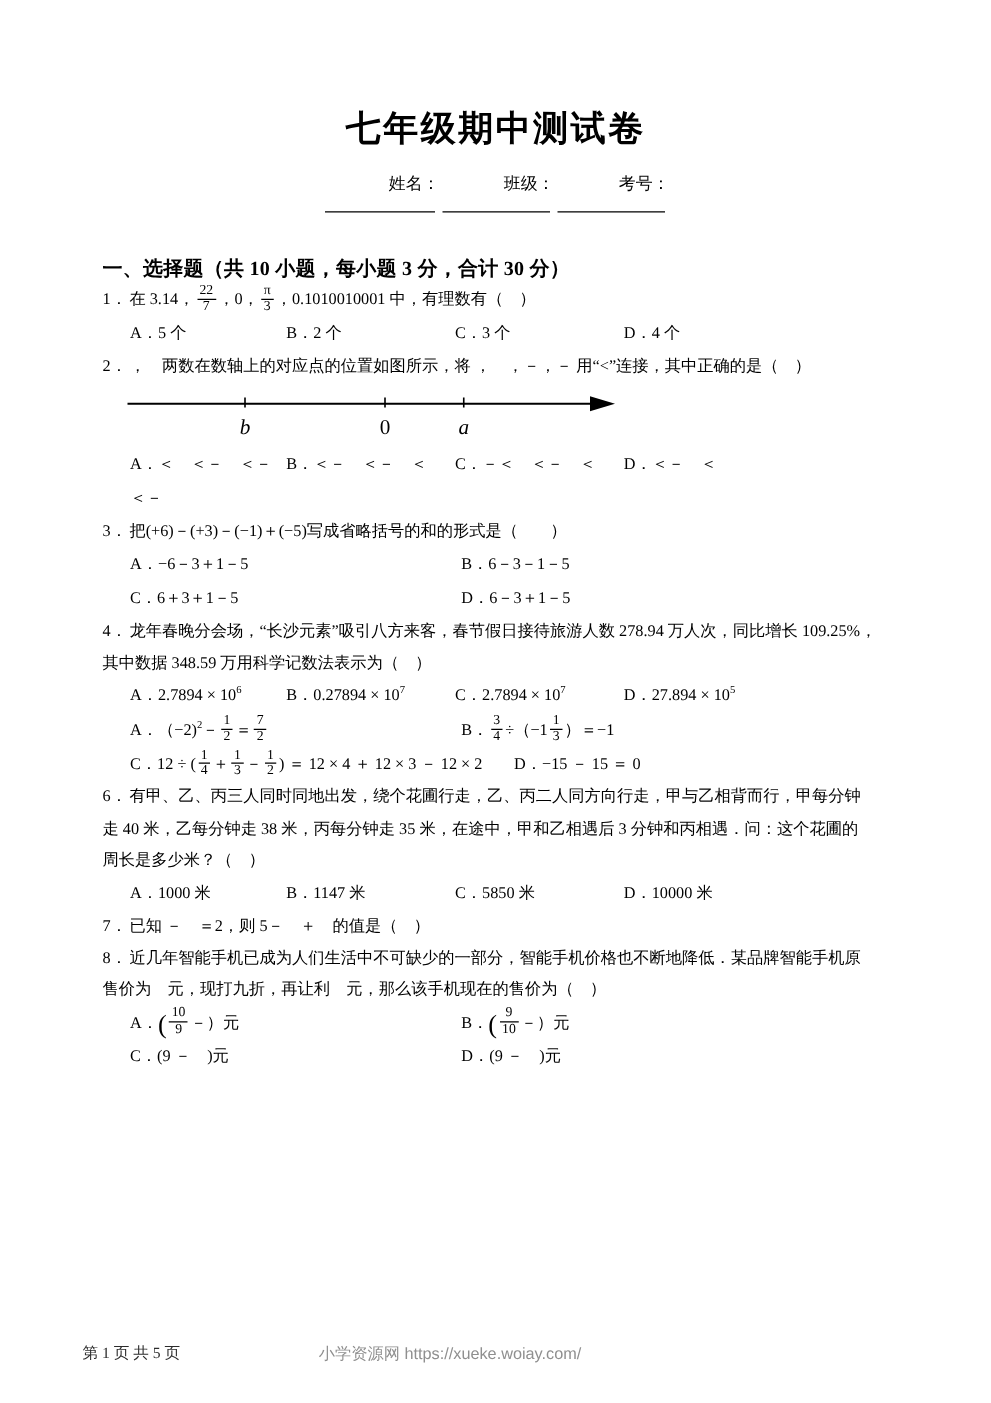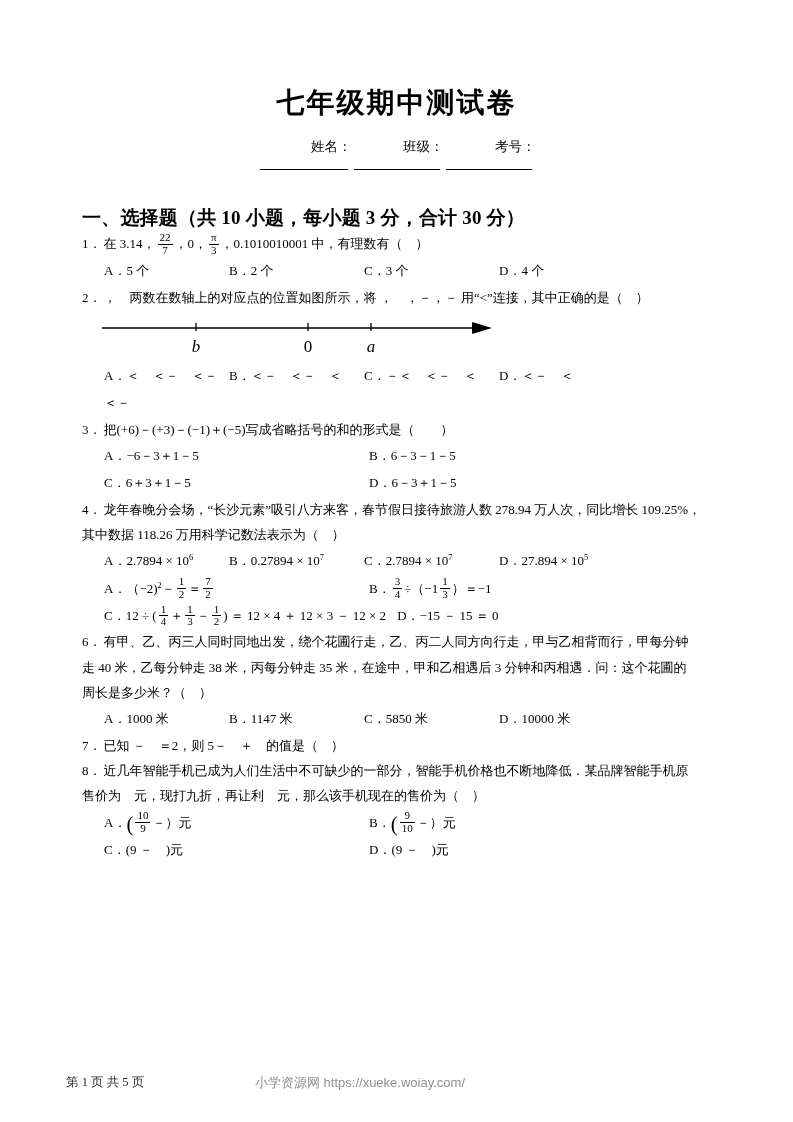--- a/index.html
+++ b/index.html
@@ -63,7 +63,7 @@
   
   .section-heading {
     margin: 34px 0 0 66px;
-    font-size: 19px;
+    font-size: 16px;
     font-weight: 700;
     letter-spacing: 0.2px;
   }

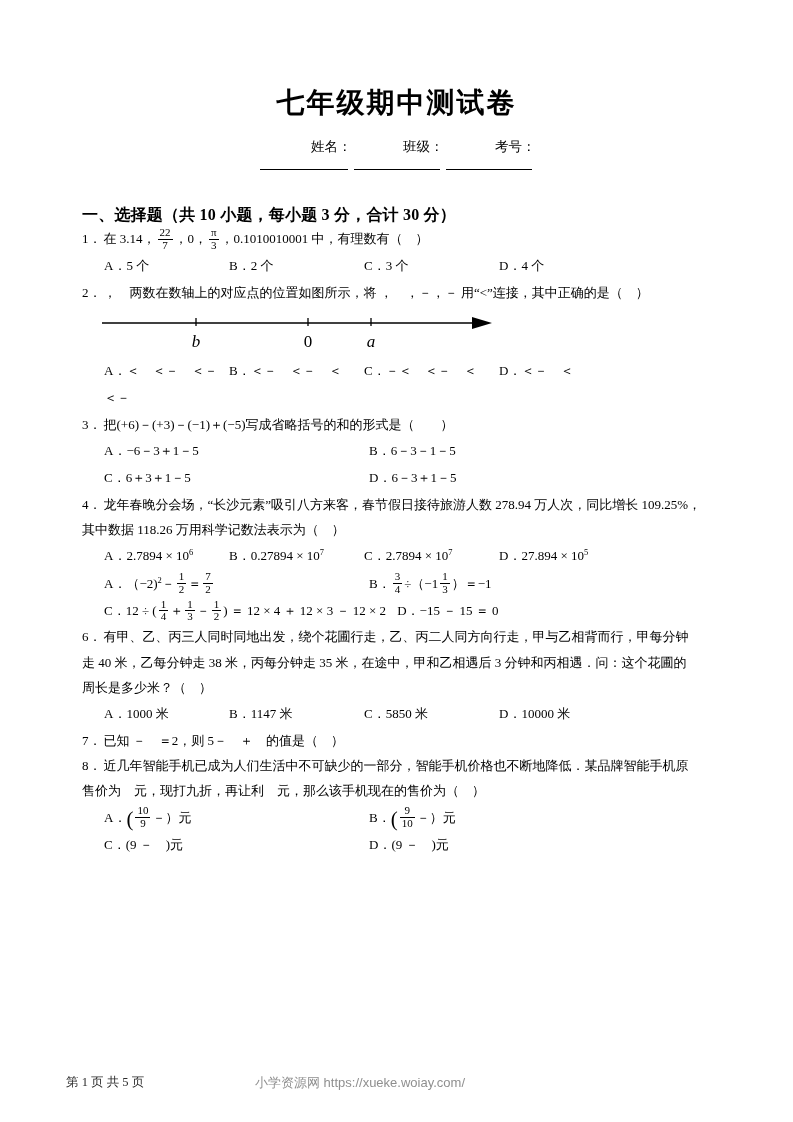--- a/index.html
+++ b/index.html
@@ -235,7 +235,7 @@
       <span class="num">4．</span><span>龙年春晚分会场，“长沙元素”吸引八方来客，春节假日接待旅游人数 278.94 万人次，同比增长 109.25%，</span>
     </div>
     <div class="q-stem">
-      <span>其中数据 118.26 万用科学记数法表示为（　）</span>
+      <span>其中数据 348.59 万用科学记数法表示为（　）</span>
     </div>
     <div class="opts cols4">
       <span class="opt"><span>A．</span><span>2.7894 × 10</span><sup>6</sup></span>

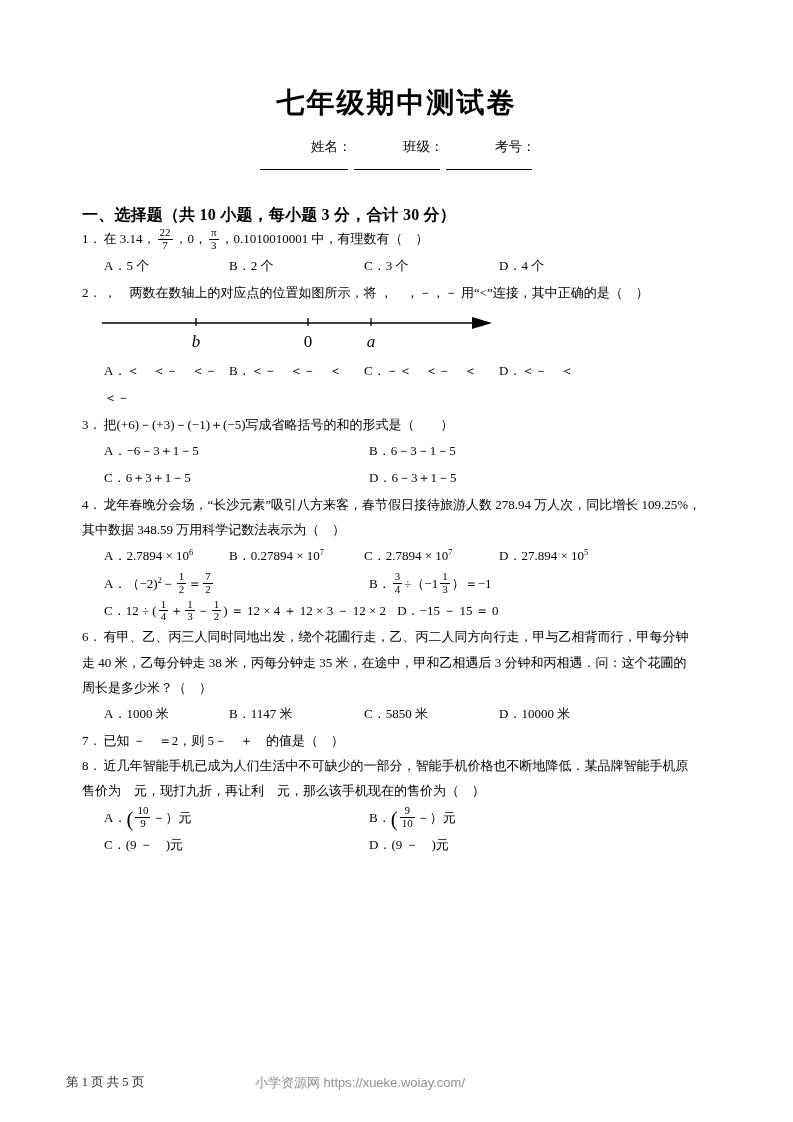--- a/index.html
+++ b/index.html
@@ -252,7 +252,7 @@
     </div>
     <div class="opts-free">
       <span class="opt"><span>C．</span><span>12 ÷ (</span><span class="frac"><span class="n">1</span><span class="d">4</span></span><span>＋</span><span class="frac"><span class="n">1</span><span class="d">3</span></span><span>－</span><span class="frac"><span class="n">1</span><span class="d">2</span></span><span>) ＝ 12 × 4 ＋ 12 × 3 － 12 × 2</span></span>
-      <span class="opt" style="margin-left:8px;font-family:Liberation Serif, serif;"><span>D．</span><span>−15 － 15 ＝ 0</span></span>
+      <span class="opt" style="margin-left:22px;font-family:Liberation Serif, serif;"><span>D．</span><span>−15 － 15 ＝ 0</span></span>
     </div>
   </div>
···
▸ **TASK ITEM**: Retype all the records shown above, character for character. Omit every picture.

▸ **EXERCISE RESULT**:
--- a/index.html
+++ b/index.html
@@ -63,7 +63,7 @@
   
   .section-heading {
     margin: 34px 0 0 66px;
-    font-size: 19px;
+    font-size: 16px;
     font-weight: 700;
     letter-spacing: 0.2px;
   }

--- a/index.html
+++ b/index.html
@@ -235,7 +235,7 @@
       <span class="num">4．</span><span>龙年春晚分会场，“长沙元素”吸引八方来客，春节假日接待旅游人数 278.94 万人次，同比增长 109.25%，</span>
     </div>
     <div class="q-stem">
-      <span>其中数据 118.26 万用科学记数法表示为（　）</span>
+      <span>其中数据 348.59 万用科学记数法表示为（　）</span>
     </div>
     <div class="opts cols4">
       <span class="opt"><span>A．</span><span>2.7894 × 10</span><sup>6</sup></span>

--- a/index.html
+++ b/index.html
@@ -252,7 +252,7 @@
     </div>
     <div class="opts-free">
       <span class="opt"><span>C．</span><span>12 ÷ (</span><span class="frac"><span class="n">1</span><span class="d">4</span></span><span>＋</span><span class="frac"><span class="n">1</span><span class="d">3</span></span><span>－</span><span class="frac"><span class="n">1</span><span class="d">2</span></span><span>) ＝ 12 × 4 ＋ 12 × 3 － 12 × 2</span></span>
-      <span class="opt" style="margin-left:8px;font-family:Liberation Serif, serif;"><span>D．</span><span>−15 － 15 ＝ 0</span></span>
+      <span class="opt" style="margin-left:22px;font-family:Liberation Serif, serif;"><span>D．</span><span>−15 － 15 ＝ 0</span></span>
     </div>
   </div>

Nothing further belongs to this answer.